[Records from a dataset]
--------------------------------

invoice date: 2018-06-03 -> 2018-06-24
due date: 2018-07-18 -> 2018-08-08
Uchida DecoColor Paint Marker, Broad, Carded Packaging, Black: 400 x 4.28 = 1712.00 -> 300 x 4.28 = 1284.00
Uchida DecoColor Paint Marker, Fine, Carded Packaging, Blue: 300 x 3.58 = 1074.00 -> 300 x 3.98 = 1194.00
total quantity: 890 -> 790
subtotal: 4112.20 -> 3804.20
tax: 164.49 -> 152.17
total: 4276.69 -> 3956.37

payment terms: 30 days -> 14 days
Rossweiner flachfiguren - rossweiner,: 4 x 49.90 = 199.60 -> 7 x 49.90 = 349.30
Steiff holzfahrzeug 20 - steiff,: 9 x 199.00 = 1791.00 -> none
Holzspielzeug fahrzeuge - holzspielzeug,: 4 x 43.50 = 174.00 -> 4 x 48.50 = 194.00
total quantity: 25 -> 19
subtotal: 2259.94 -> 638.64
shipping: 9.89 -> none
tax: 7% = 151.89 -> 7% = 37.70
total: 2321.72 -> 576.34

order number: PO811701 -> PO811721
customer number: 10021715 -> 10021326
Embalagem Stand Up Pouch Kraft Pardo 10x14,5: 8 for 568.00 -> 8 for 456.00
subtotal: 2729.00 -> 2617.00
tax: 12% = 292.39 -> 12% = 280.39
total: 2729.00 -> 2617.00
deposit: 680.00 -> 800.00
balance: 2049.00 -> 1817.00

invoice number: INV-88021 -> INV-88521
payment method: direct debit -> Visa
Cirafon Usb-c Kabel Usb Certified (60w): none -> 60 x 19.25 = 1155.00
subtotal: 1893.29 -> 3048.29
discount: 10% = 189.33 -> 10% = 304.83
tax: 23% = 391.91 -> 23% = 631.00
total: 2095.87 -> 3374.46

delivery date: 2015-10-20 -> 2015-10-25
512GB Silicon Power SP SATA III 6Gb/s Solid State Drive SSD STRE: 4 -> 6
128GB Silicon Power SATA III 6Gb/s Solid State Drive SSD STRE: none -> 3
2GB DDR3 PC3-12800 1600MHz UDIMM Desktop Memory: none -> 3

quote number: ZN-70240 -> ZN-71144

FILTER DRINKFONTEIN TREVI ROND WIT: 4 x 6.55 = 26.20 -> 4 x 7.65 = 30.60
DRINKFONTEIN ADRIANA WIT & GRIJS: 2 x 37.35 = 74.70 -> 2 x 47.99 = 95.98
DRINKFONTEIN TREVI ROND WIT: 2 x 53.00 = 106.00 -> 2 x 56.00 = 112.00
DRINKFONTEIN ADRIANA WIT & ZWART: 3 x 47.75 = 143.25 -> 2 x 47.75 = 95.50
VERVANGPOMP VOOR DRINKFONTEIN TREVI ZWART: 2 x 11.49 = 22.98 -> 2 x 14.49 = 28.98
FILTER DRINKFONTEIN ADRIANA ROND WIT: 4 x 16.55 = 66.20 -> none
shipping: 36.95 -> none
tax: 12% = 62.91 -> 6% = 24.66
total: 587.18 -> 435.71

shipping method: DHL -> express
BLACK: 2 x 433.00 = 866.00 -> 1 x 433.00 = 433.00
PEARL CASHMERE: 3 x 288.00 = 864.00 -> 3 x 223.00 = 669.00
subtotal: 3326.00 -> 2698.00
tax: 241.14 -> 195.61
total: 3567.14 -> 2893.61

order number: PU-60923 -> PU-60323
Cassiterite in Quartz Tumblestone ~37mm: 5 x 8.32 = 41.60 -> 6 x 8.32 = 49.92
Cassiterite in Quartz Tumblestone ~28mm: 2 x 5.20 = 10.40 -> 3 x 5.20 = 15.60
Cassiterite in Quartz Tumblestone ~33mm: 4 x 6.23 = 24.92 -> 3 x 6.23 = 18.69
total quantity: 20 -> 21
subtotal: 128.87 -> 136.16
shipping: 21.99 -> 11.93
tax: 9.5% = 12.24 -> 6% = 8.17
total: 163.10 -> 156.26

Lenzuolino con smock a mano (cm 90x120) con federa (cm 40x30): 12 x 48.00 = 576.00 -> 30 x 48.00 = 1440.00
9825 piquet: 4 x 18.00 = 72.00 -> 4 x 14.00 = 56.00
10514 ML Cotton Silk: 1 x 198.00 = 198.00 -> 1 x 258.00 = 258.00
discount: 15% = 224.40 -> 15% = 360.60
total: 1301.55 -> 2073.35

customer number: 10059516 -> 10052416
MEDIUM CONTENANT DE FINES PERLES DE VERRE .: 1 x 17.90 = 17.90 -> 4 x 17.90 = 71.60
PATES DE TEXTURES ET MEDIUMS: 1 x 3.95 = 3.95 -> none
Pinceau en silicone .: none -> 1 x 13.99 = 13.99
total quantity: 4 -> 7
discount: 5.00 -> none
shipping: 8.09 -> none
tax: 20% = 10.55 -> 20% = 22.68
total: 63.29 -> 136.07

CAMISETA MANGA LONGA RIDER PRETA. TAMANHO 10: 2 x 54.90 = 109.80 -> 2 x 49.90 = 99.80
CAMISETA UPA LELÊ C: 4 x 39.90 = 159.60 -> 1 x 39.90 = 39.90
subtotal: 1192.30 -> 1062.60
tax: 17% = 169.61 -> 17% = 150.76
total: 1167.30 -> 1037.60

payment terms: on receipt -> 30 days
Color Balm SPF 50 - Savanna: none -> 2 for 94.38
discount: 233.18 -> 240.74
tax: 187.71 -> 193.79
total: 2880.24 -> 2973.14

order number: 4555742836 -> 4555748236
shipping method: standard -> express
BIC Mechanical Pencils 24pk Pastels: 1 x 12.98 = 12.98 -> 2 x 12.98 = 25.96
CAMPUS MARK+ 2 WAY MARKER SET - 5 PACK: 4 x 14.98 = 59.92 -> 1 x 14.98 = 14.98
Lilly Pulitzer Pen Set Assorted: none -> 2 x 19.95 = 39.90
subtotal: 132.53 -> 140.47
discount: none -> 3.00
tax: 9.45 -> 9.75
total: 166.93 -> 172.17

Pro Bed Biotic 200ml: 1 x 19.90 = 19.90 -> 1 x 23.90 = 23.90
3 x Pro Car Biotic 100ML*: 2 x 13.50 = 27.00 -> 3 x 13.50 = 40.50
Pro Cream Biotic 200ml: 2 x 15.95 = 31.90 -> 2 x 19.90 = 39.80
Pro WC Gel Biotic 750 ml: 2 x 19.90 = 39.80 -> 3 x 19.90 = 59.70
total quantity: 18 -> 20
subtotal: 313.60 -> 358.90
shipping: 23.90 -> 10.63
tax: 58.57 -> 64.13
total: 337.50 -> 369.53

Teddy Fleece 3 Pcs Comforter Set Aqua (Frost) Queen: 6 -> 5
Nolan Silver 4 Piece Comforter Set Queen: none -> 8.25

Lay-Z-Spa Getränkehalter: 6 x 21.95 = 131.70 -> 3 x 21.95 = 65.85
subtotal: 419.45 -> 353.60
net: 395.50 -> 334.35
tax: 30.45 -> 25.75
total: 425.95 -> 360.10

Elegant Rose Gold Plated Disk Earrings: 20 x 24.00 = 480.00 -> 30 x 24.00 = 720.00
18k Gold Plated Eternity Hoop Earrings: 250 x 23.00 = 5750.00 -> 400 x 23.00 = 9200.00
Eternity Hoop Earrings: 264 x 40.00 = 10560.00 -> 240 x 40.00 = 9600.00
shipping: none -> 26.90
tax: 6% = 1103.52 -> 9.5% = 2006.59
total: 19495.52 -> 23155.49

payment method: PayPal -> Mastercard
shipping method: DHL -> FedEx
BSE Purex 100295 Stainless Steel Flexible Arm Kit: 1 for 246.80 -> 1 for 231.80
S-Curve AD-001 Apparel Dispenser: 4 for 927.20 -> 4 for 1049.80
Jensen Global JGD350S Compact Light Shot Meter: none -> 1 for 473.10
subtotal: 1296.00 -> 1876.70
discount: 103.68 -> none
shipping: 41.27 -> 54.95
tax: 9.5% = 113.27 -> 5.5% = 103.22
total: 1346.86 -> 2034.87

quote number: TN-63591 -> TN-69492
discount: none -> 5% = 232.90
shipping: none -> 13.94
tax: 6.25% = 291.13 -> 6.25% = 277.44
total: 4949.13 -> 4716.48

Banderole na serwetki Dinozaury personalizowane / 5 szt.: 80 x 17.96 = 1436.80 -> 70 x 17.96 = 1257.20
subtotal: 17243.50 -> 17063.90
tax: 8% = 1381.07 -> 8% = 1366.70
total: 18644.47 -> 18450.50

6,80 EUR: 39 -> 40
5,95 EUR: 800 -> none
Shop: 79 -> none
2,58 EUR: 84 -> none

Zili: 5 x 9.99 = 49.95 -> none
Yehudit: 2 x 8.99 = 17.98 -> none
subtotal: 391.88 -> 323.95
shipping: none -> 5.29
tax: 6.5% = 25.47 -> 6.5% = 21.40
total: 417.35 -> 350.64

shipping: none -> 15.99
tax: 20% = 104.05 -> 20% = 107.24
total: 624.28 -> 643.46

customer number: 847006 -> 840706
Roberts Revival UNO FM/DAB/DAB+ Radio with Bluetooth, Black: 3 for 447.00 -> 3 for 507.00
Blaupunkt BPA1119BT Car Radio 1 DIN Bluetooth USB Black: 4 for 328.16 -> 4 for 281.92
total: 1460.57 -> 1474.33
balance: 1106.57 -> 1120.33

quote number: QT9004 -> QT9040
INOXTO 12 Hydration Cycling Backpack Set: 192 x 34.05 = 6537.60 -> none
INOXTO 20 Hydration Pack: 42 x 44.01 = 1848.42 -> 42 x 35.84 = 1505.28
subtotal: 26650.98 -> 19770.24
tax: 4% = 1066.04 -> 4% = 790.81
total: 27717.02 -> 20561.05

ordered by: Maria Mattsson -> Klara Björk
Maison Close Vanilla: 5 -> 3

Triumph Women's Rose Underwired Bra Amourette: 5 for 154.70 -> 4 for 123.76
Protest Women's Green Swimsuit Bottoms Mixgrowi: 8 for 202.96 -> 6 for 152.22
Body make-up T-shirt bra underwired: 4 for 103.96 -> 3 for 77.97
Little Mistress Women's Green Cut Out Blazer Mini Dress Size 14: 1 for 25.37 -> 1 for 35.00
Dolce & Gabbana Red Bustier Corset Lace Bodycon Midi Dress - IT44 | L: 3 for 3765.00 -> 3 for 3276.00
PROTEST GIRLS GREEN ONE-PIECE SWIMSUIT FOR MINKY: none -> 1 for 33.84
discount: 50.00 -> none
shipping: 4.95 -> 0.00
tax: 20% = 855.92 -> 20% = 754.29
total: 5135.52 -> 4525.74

--------------------------------

◆ **Problem**
Transcribe, word for word, the data above from its first line through the line with "tax: 164.49 -> 152.17", and include nothing else.

◆ **Solution**
invoice date: 2018-06-03 -> 2018-06-24
due date: 2018-07-18 -> 2018-08-08
Uchida DecoColor Paint Marker, Broad, Carded Packaging, Black: 400 x 4.28 = 1712.00 -> 300 x 4.28 = 1284.00
Uchida DecoColor Paint Marker, Fine, Carded Packaging, Blue: 300 x 3.58 = 1074.00 -> 300 x 3.98 = 1194.00
total quantity: 890 -> 790
subtotal: 4112.20 -> 3804.20
tax: 164.49 -> 152.17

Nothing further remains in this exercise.